What you are asked to do
If a line in the data contains "page", copy it out.

Front-end code change data
---------------

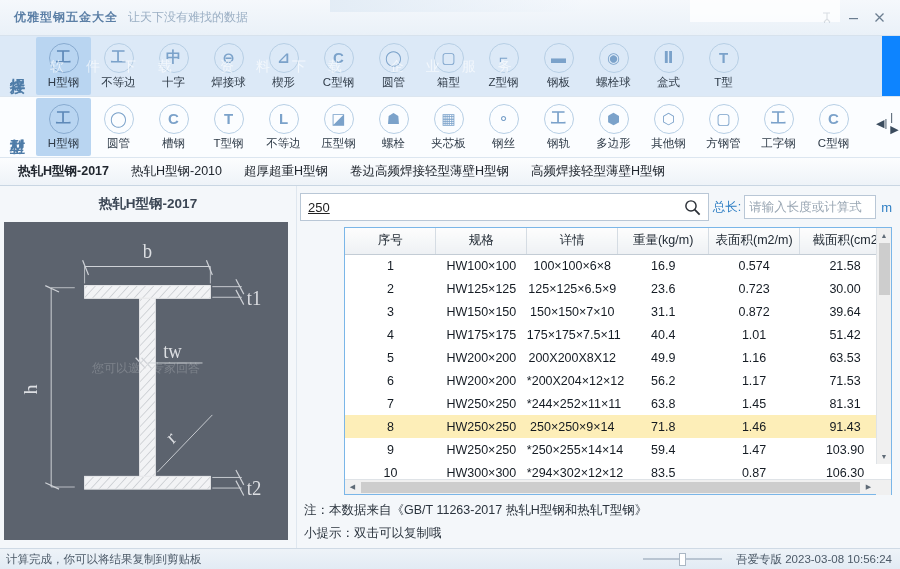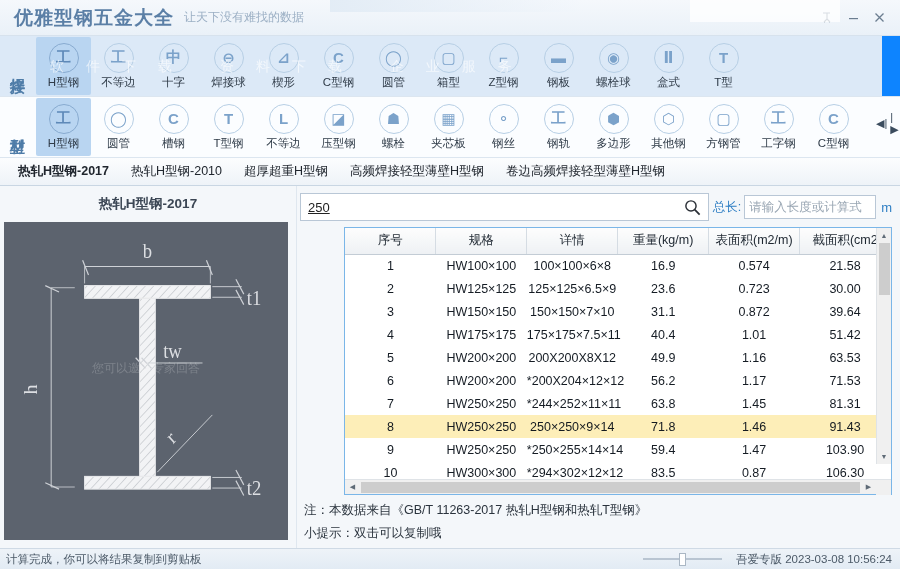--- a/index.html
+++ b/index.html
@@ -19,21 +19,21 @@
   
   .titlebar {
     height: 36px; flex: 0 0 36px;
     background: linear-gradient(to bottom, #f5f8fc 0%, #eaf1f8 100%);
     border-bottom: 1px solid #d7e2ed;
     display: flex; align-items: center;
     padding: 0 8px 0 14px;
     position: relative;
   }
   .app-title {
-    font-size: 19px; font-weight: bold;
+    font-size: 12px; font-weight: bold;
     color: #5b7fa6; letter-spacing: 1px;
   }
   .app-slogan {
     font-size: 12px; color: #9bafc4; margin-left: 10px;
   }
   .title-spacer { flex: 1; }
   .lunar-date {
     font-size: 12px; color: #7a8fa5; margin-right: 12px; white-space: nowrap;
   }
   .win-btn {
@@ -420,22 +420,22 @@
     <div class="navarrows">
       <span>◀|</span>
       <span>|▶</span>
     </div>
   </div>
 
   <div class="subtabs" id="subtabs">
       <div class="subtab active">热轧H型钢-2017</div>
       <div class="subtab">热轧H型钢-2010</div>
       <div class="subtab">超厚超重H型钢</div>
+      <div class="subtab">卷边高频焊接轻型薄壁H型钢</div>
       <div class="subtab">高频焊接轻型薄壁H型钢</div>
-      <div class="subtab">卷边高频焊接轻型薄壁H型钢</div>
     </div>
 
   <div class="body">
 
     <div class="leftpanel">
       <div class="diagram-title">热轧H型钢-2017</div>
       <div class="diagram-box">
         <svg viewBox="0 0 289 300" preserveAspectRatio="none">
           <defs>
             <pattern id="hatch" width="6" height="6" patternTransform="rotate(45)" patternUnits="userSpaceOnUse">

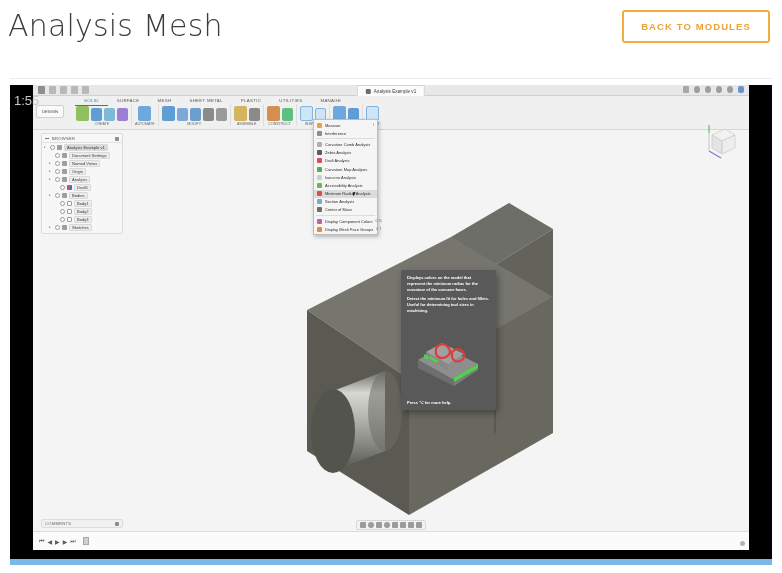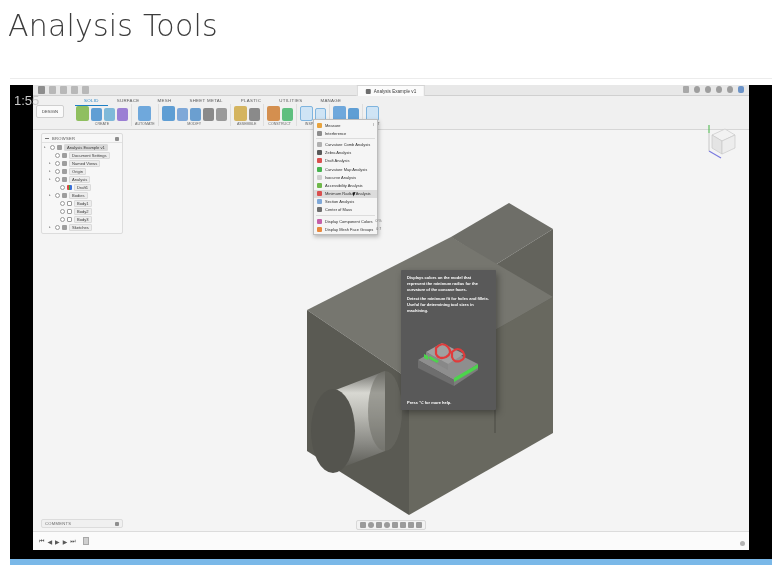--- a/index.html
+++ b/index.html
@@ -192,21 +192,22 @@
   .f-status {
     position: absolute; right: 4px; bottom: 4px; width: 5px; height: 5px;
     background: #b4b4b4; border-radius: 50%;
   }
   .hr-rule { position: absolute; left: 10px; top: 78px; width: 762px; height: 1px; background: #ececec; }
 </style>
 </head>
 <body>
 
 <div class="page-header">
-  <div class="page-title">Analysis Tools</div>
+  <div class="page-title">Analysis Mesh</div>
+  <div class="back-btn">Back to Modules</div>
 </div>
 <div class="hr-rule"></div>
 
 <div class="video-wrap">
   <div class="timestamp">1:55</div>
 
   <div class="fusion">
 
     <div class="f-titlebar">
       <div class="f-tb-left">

---------------

Task output
 <div class="page-header">
-  <div class="page-title">Analysis Tools</div>
+  <div class="page-title">Analysis Mesh</div>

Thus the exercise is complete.